Clint Robinson's first hit in the majors is big for the Dodgers

Dodgers beat Cleveland, 1-0, on Clint Robinson's first major league hit
Dodgers' Dan Haren gives up only an infield hit over seven innings to beat Indians

The Dodgers waited more than two months for what happened Monday night. Clint Robinson waited a lifetime.

The most expensive team in baseball moved into sole possession of first place in the National League West, as Robinson's first career hit drove in the run in the Dodgers' 1-0 victory over the Cleveland Indians at Dodger Stadium.

The Dodgers, who trailed the San Francisco Giants by 91/2 games only 22 days earlier, lead their division by half a game. The last time the Dodgers were alone at the top of the NL West was April 24.

But the two months Manager Don Mattingly's team spent chasing the Giants was nothing compared to how long Robinson waited for to live a dream.

"Twenty-nine years and counting," Robinson said. "I have so many emotions right now, it's kind of hard to even put words together."

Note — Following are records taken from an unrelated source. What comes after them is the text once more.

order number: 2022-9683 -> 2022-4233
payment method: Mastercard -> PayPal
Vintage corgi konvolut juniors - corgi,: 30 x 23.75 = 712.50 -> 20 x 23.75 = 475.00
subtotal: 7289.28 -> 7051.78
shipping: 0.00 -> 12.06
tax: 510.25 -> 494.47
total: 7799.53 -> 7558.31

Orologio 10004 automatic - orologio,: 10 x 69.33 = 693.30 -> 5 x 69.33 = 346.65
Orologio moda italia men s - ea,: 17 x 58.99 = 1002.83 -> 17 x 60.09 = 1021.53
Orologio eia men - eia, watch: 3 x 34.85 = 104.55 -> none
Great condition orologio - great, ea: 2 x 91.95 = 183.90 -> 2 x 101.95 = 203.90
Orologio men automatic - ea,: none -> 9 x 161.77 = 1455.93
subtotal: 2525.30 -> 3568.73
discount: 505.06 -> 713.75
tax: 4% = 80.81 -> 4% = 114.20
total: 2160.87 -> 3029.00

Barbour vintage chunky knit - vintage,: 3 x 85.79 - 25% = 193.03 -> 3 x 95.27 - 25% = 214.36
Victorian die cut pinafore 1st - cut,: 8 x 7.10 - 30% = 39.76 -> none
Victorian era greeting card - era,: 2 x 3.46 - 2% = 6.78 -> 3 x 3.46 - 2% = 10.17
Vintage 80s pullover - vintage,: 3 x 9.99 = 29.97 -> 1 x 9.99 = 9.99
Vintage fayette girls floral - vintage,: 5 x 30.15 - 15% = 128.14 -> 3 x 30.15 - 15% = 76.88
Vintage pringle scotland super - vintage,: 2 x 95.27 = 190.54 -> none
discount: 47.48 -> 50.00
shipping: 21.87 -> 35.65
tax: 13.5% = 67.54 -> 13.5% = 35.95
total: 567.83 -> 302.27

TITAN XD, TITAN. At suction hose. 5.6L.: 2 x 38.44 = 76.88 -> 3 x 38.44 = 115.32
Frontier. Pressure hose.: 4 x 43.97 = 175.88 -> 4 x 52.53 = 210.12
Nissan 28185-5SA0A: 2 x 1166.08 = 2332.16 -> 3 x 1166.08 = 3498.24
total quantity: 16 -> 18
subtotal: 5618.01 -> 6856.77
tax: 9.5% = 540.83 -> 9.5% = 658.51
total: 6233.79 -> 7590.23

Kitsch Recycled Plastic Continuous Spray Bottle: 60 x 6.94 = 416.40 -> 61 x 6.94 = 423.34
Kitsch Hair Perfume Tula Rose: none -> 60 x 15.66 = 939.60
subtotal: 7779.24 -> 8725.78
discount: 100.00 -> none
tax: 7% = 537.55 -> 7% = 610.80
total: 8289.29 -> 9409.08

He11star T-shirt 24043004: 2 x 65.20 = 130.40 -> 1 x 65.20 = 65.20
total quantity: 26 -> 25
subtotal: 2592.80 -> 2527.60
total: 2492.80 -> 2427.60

Robinson is from Dothan, Ala., which is known more for producing peanuts than baseball players. He attended nearby Troy University, out of which he was selected by the Kansas City Royals in the 25th round of the 2007 draft.

He has spent the majority of time since then bouncing around minor league outposts such as Idaho Falls and Northwest Arkansas.

He reached the major leagues two years ago with the Royals, at 27. He had only four at-bats, all as a pinch-hitter. He struck out twice.

"It was a lot faster than it is now," Robinson said. "I look back on that and it's a blur."

Robinson said he never considered walking away from the game.

"Everybody wants to talk about being 29 years old and being in the minor leagues for eight years, but I really enjoy my job," he said. "I still get paid to come to the ballpark every day and play baseball. Everybody says it's a grind in the minor leagues, but it's still something I love to do."

Robinson signed a minor league contract with the Dodgers over the off-season and played well in spring training, batting .308. At the time, Mattingly said Robinson's left-handed swing reminded him of former American League batting champion John Olerud's.

Until Robinson was called up to the major leagues Wednesday, he was in Albuquerque with the Dodgers' triple-A affiliate.

None of his first three plate appearances with the Dodgers resulted in hits, though he drew a walk and scored a run Saturday in the team's victory over the St. Louis Cardinals.

Robinson's moment came as the Dodgers were locked in a scoreless tie with the Indians. With men at the corners, Robinson was called to pinch-hit for Dan Haren, who pitched seven innings and gave up only one infield hit.

Robinson slapped Indians starter Corey Kluber's full-count offering into center field.

"Man, that feels good," Robinson said he told himself as he reached first base.

While Robinson was understandably excited, and his teammates excited for him, the Dodgers downplayed the significance of their ascent to the top of their division.

"There's still a lot of work to be done," Adrian Gonzalez said. "The Giants aren't going to give up."

Seventy-seven games remain in the regular season.

"Obviously, we're happy with the way things are going right now, the way we're playing and the fact we've been able to make up a pretty good deficit," Mattingly said. "But, still, it's still June, right? We have a lot of baseball to be played, a lot of things can happen, so I think it's good that we kind of stay level. I preach that if we go bad or have struggles, that we can't panic, that we have to turn the page, keep moving on and get ready to play the next day. Really, it's no different when you're going good."